Niewoehner Dennis E
University of Minnesota, Minneapolis, Minnesota, USA.
Am J Med. 2006 Oct;119(10 Suppl 1):38-45. doi: 10.1016/j.amjmed.2006.08.006.
Severe exacerbations of chronic obstructive pulmonary disease (COPD) are morbid events with slow recovery periods. They consume substantial healthcare resources, and they may cause a more rapid reduction in lung function over time. Quality of life (QOL) deteriorates in patients who experience exacerbations, and the more frequent the exacerbations, the more rapid the decline in QOL. Hospitalizations due to exacerbations account for up to 70% of the cost of medical care for patients with COPD. Patients with more severe COPD have more hospitalizations compared with those with less severe disease. A number of therapeutic interventions reduce the number of exacerbations and hospitalizations due to respiratory disease. The long-acting anticholinergic bronchodilator tiotropium, influenza vaccination, and possibly case management appear to reduce need for hospitalization substantially. COPD management should include drugs and other interventions that reduce the frequency of exacerbations and minimize their negative impact on the clinical course of the disease.

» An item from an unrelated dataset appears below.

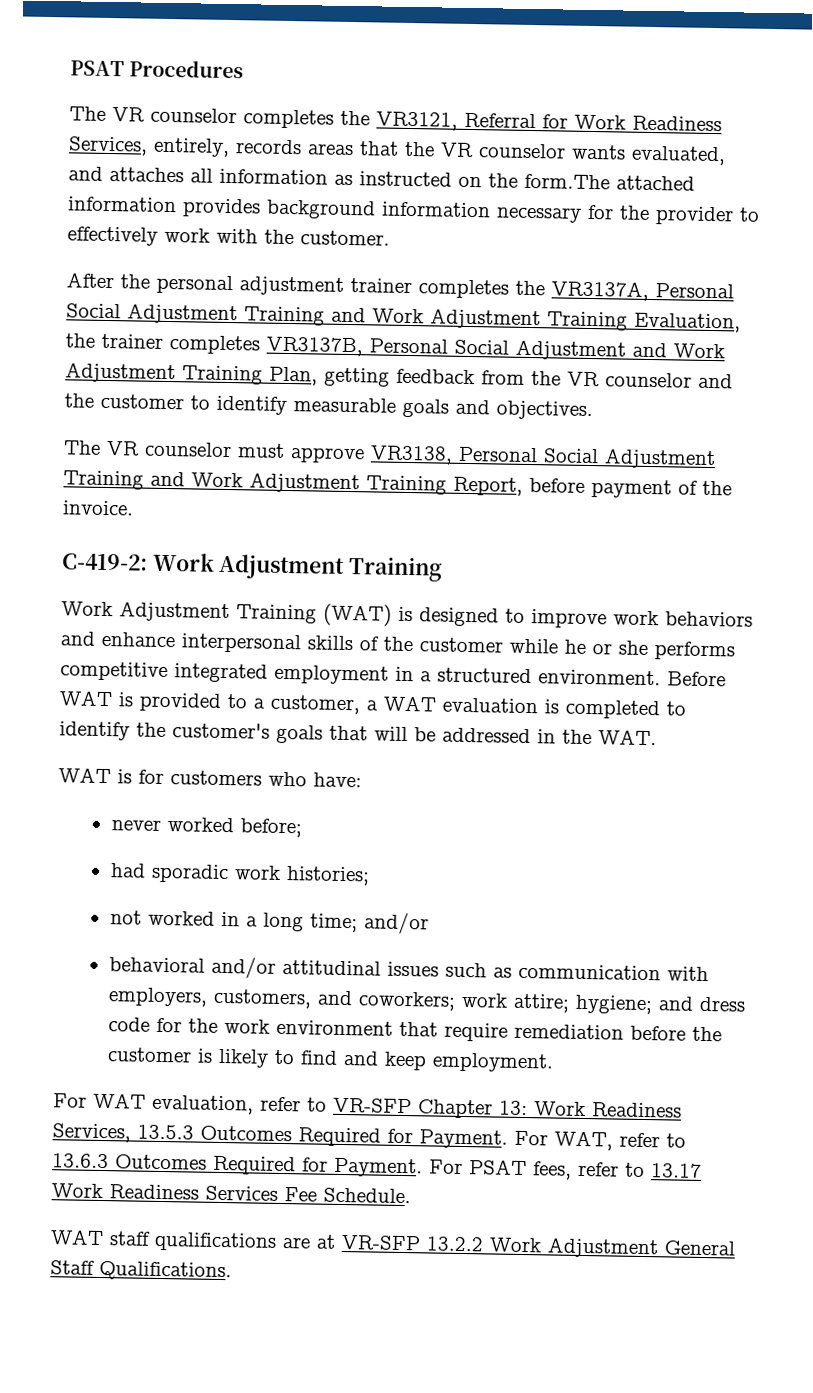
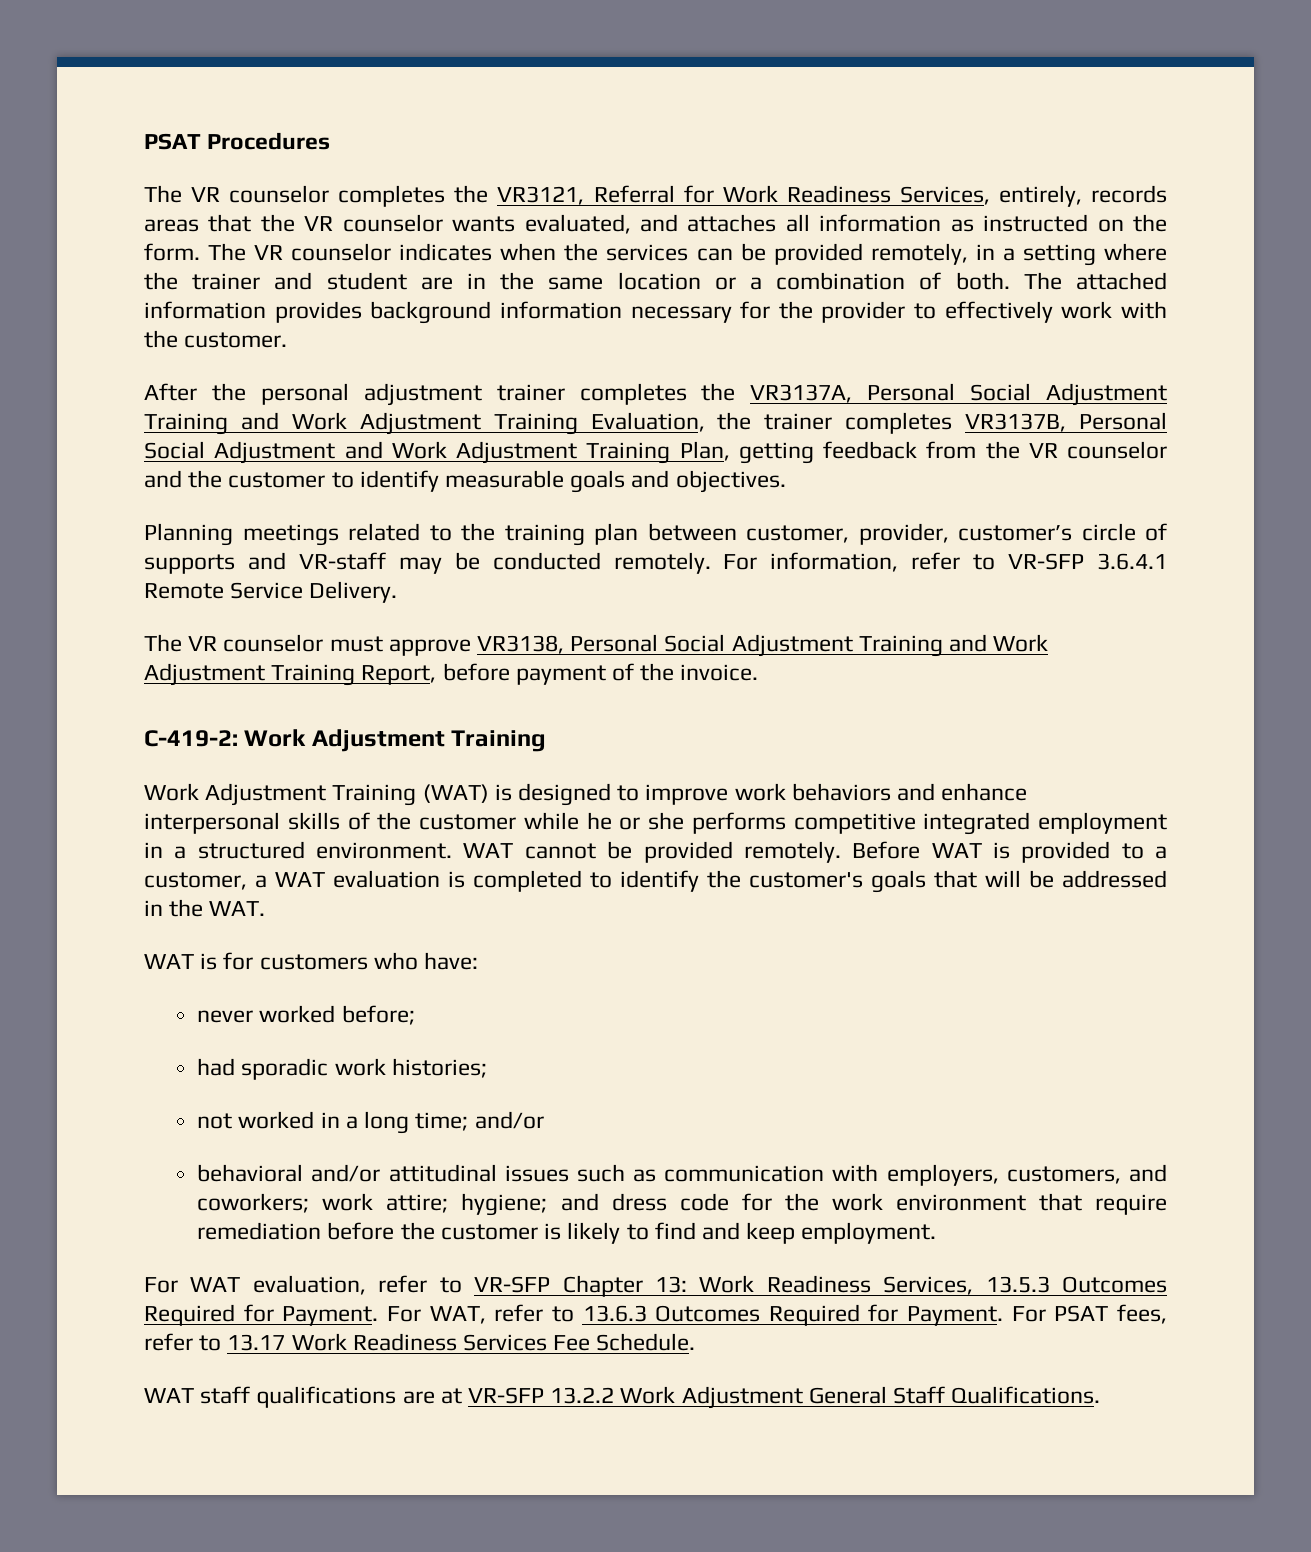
- The VR counselor completes the VR3121, Referral for Work Readiness Services, entirely, records areas that the VR counselor wants evaluated, and attaches all information as instructed on the form.The attached information provides background information necessary for the provider to effectively work with the customer.
+ The VR counselor completes the VR3121, Referral for Work Readiness Services, entirely, records areas that the VR counselor wants evaluated, and attaches all information as instructed on the form. The VR counselor indicates when the services can be provided remotely, in a setting where the trainer and student are in the same location or a combination of both. The attached information provides background information necessary for the provider to effectively work with the customer.
+ Planning meetings related to the training plan between customer, provider, customer’s circle of supports and VR-staff may be conducted remotely. For information, refer to VR-SFP 3.6.4.1 Remote Service Delivery.
+ WAT cannot be provided remotely.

慢性阻塞性肺疾病(COPD)的严重急性加重是具有较长恢复期的病态事件。它们消耗大量医疗资源,并且随着时间推移可能导致肺功能更快下降。经历急性加重的患者生活质量(QOL)会恶化,且急性加重越频繁,QOL下降越快。因急性加重导致的住院占COPD患者医疗费用的70%。与病情较轻的患者相比,病情较重的COPD患者住院次数更多。一些治疗干预措施可减少因呼吸系统疾病导致的急性加重和住院次数。长效抗胆碱能支气管扩张剂噻托溴铵、流感疫苗接种以及可能的病例管理似乎可大幅减少住院需求。COPD管理应包括可减少急性加重频率并将其对疾病临床进程的负面影响降至最低的药物和其他干预措施。